1) Yes you can 2) Agreed, but you have to be smart about how this is done, if you think of twitter you have a shit ton of tweets with the word "the" in it, how do you smartly partition these? 3) See #2 4) See #2 5) Sure Agree with your general sentiment, and agree that it theoretically makes more sense. In practice, I believe the majority of search terms that are used are extremely popular anyways, and so just keeping a local index of recently published tweets with some scoring of each local document (keep in mind relative scoring is tough as well when doing global partitioning because you need access to the whole document to do TF-IDF on a particular search term, meaning the document itself needs to be sent to potentially hundreds of shards on write).
@@jordanhasnolife5163 I see, so when a user searches for a term, the request would hit all partitions to get subset results and then they would be aggregated?
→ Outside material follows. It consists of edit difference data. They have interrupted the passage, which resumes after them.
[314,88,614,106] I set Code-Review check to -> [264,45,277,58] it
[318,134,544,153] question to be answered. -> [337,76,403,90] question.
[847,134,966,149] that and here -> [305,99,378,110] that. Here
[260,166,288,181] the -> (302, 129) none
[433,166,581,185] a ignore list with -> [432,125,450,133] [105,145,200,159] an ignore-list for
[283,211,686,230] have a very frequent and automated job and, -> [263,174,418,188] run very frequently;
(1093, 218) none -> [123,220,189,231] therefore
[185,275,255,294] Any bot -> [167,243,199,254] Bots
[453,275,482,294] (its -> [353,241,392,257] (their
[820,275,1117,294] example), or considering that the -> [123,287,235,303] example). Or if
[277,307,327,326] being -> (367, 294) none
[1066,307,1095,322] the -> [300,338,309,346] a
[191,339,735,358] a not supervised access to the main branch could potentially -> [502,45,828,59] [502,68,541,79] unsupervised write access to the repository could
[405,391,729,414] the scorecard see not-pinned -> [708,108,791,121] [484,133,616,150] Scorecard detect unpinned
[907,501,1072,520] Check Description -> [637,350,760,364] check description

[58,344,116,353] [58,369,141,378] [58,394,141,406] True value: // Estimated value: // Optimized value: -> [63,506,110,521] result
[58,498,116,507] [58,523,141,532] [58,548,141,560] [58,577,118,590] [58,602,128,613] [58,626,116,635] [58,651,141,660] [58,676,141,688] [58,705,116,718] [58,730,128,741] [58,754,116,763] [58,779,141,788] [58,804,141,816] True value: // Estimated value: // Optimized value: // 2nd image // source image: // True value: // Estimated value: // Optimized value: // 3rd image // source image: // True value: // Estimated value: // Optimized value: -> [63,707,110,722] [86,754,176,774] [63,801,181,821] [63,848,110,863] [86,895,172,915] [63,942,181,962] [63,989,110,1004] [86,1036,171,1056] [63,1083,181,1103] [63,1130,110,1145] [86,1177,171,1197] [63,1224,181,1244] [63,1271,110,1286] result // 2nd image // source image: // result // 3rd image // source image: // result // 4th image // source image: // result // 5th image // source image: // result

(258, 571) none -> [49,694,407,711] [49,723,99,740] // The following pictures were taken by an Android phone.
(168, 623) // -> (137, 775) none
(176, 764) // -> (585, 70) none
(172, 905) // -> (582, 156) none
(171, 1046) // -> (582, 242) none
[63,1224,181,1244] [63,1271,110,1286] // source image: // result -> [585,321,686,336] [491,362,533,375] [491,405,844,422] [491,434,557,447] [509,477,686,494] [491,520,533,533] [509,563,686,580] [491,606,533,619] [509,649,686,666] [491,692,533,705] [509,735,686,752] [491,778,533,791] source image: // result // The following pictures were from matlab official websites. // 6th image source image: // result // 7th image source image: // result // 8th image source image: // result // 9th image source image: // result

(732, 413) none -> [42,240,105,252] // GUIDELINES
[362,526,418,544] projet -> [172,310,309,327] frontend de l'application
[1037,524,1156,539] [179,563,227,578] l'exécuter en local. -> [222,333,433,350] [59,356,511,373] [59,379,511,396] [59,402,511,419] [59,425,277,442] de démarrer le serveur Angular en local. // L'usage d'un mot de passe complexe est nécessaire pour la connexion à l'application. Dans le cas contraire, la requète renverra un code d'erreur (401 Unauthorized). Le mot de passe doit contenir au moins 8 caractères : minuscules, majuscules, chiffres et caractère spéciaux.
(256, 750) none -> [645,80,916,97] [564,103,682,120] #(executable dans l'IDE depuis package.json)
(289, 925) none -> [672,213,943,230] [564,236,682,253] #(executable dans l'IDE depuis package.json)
Wrote a long comment about how a posting list (documents containing a term) is implemented as a skip-list + encoding as per apache/lucene github repo Lucene99PostingsFormat. As I was wondering why we can't use similar idea for follower/following list storage in news feed problem (from System Design 2). But it's only viable if you either store the data in Lucene (I guess no one does that with this purpose in mind) or if you have a full control over DB code, so that you can do such advanced customization over a column (also not practical). nice guns
Hey man, qq. I was wondering if you thought it would be important in an interview to mention how we know which machine holds which partition? I was thinking maybe we could have a distributed search/index service that maintains the mappings between the partition -> machine. And that mapping could be made consistent across the “search/index service” nodes via a consensus algo or maybe zk. Does this make sense at all or am I missing something? Maybe it’s the local secondary indexes that take care of the problem I’m describing and I just don’t understand 🤷♂️
Like rather than relying on local index, if we knew which machine held which partition couldn’t we just go directly to the correct shard and perform a binary search?
Yes you would use zookeeper or a gossip protocol to keep track of which docs are held on which partition. Though this shouldn't really matter since we have to query each partition anyways.
Hmm sorry, maybe this is going over my head. Why is it that we need to query each partition if we know exactly the partition that contains the word we’re looking for? Like say someone is searching the word “gigachad” and we know that machine 1 holds the partition range with that word in it. Couldn’t we go directly to machine 1 and perform a binary search there rather than querying all the shards? Maybe my understanding is off?
@@neek6327 We aren't partitioning that way here - we are partitioning by groups of document Ids, not term. While in theory, partitioning by term is optimal, the reality is that there are often too many document IDs associated with one term to fit on a given machine, and as a result we have no choice really but to use local indexes on a group of documents.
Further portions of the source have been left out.